The 2012 NBA Finals have been cast as a battle between good and evil.The Oklahoma City Thunder represent the hard-working team that evolves organically and “does things the right way,”
And the Miami Heat represent all that is wrong with the NBA.
But this isn’t really a case of good vs. evil. It’s a case of two teams that were built in radically different ways.
And the fact that we equate the Heat with evil and the Thunder with good reveals one big truth: sports fans and media hate it when a player chooses where he plays, and love it when a player has no choice over where he plays.
Let’s go through how each team originally acquired each player that could play a role in the NBA Finals.
The Miami Heat have stocked the roster with players signed via free agency, meaning the Heat had to give nothing up to acquire the players:
- Signed undrafted free agent Udonis Haslem in 2002
- Drafted Dwyane Wade in 2003, re-signed in 2010
- Traded for the draft rights of Mario Chalmers in 2008
- Signed free agent Joel Anthony in 2009
- Signed free agent James Jones in 2008, re-signed in 2010
- Signed free agent Chris Bosh in 2010
- Acquired free agent LeBron James in a sign-and-trade in 2010
- Signed free agent Mike Miller in 2010
- Drafted Norris Cole in 2011
- Signed free agent Shane Battier in 2011
- Signed free agent Ronny Turiaf in 2012
To acquire all the the above players, the Heat gave up a grand total of two draft picks — to the Cleveland Cavaliers for LeBron James — which is a pretty savvy way to build a team.
It should be noted that prior to the arrival of Bosh and James, Miami was terrible (149-179 from the 2006-07 season to the 2009-10 season). So, naturally, the Heat front office made the necessary moves to improve a struggling team.
Now let’s take a look at Oklahoma City:
- Drafted Nick Collison in 2003
- Drafted Kevin Durant in 2007
- Drafted Russell Westbrook in 2008
- Drafted Serge Ibaka in 2008
- Traded for Thabo Sefolosha in 2009
- Drafted James Harden in 2009
- Traded for Daequan Cook in 2010
- Traded for Kendrick Perkins in 2011
- Traded for Nazr Mohammed in 2011
- Signed free agent Derek Fisher in 2012
The Seattle Supersonics/Oklahoma City Thunder endured a long stretch of terrible records and were rewarded with very high draft picks, enabling the franchise to select top-5 picks Kevin Durant, Russell Westbrook and James Harden in consecutive years.
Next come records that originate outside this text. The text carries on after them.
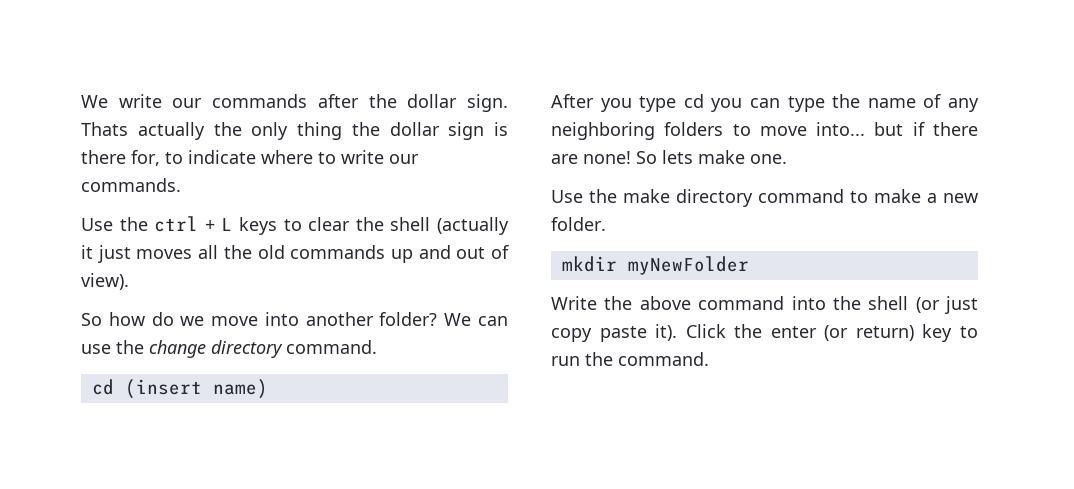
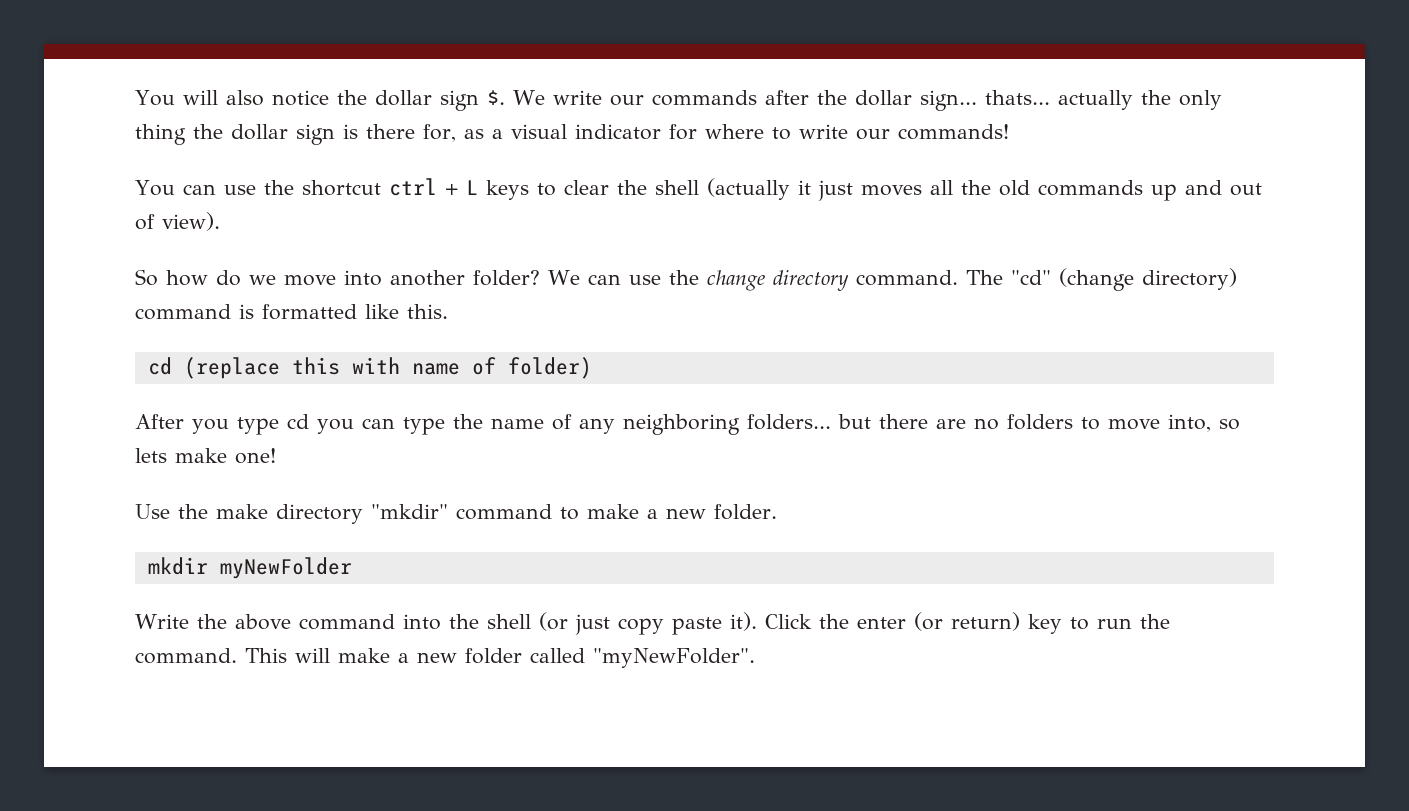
+ You will also notice the dollar sign $.
- We write our commands after the dollar sign. Thats actually the only thing the dollar sign is there for, to indicate where to write our commands.
- Use the ctrl + L keys to clear the shell (actually it just moves all the old commands up and out of view).
+ We write our commands after the dollar sign... thats... actually the only thing the dollar sign is there for, as a visual indicator for where to write our commands!
+ You can use the shortcut ctrl + L keys to clear the shell (actually it just moves all the old commands up and out of view).
- We can use the change directory command.
- cd (insert name)
+ We can use the change directory command. The "cd" (change directory) command is formatted like this.
+ cd (replace this with name of folder)
- After you type cd you can type the name of any neighboring folders to move into... but if there are none! So lets make one.
+ After you type cd you can type the name of any neighboring folders... but there are no folders to move into, so lets make one!
- Use the make directory command to make a new folder.
+ Use the make directory "mkdir" command to make a new folder.
+ This will make a new folder called "myNewFolder".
Ibaka, a late first round pick, has proven to be a great find as well.
From there, the Thunder shed most of the players that had moved over from Seattle, leaving just Collison and Durant, and retooled the team through trades.
So basically, two teams were struggling. One franchise chose to build through the draft and the trade market, and the other chose to build through the open market of free agency.
But in the public consciousness, the Heat are evil and did things the “wrong way,” while the Thunder are good and did things the “right way.”
Writers and fans simply approve when a player has absolutely no choice over where he can play — like the Oklahoma City players dealt through trades — and disapprove when a player has a choice in which uniform he puts on.
The criticism of the Heat “model” for winning reveals that sports fans simply don’t want athletes to have any power over the course of their careers.
Fans value athletes who want to win games above all else, but balk at the prospect of a player like Chris Bosh leaving a franchise entrenched in losing, the Raptors, for the chance to win games in Miami.
So is America’s problem really with the Miami Heat, or with free agency in general?